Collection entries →
####

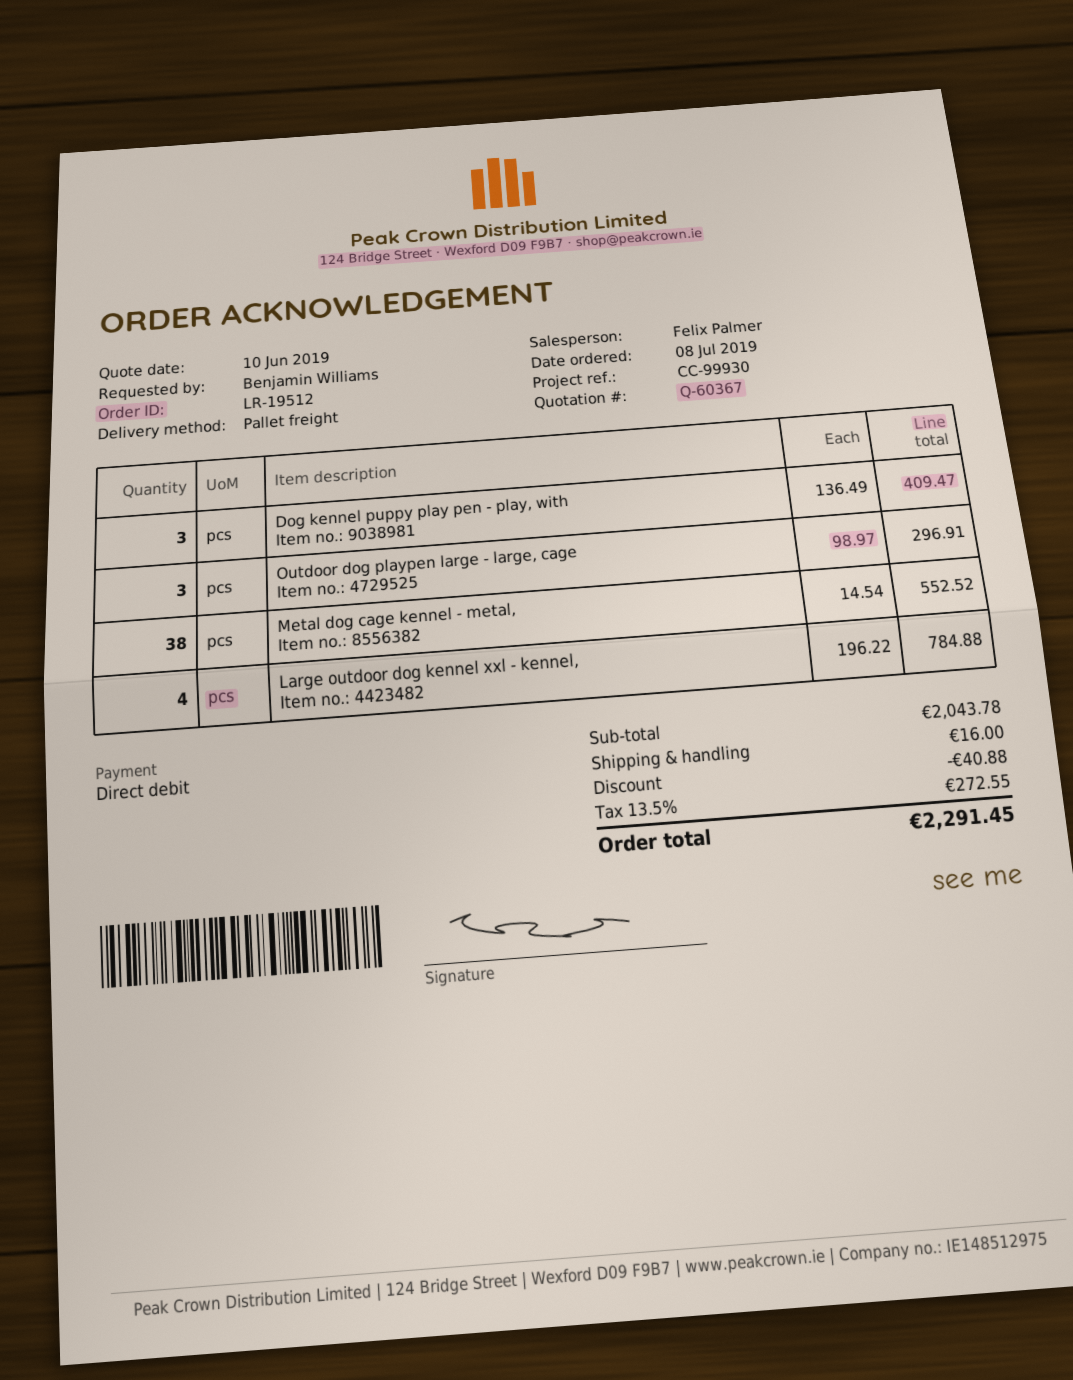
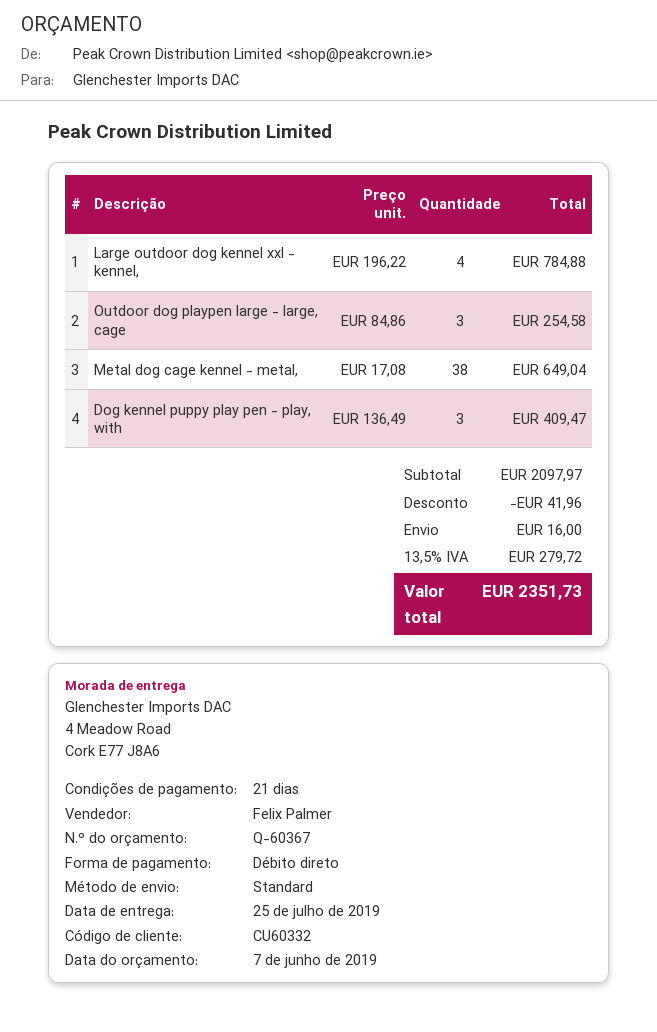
quote date: 2019-06-10 -> 2019-06-07
shipping method: pallet freight -> standard
Outdoor dog playpen large - large, cage: 3 x 98.97 = 296.91 -> 3 x 84.86 = 254.58
Metal dog cage kennel - metal,: 38 x 14.54 = 552.52 -> 38 x 17.08 = 649.04
subtotal: 2043.78 -> 2097.97
discount: 40.88 -> 41.96
tax: 13.5% = 272.55 -> 13.5% = 279.72
total: 2291.45 -> 2351.73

####

Work to be completed → Which lines run from the one containing "Outdoor dog playpen" to the final line of the entries? Return those lines exactly, and only those.

Completed task →
Outdoor dog playpen large - large, cage: 3 x 98.97 = 296.91 -> 3 x 84.86 = 254.58
Metal dog cage kennel - metal,: 38 x 14.54 = 552.52 -> 38 x 17.08 = 649.04
subtotal: 2043.78 -> 2097.97
discount: 40.88 -> 41.96
tax: 13.5% = 272.55 -> 13.5% = 279.72
total: 2291.45 -> 2351.73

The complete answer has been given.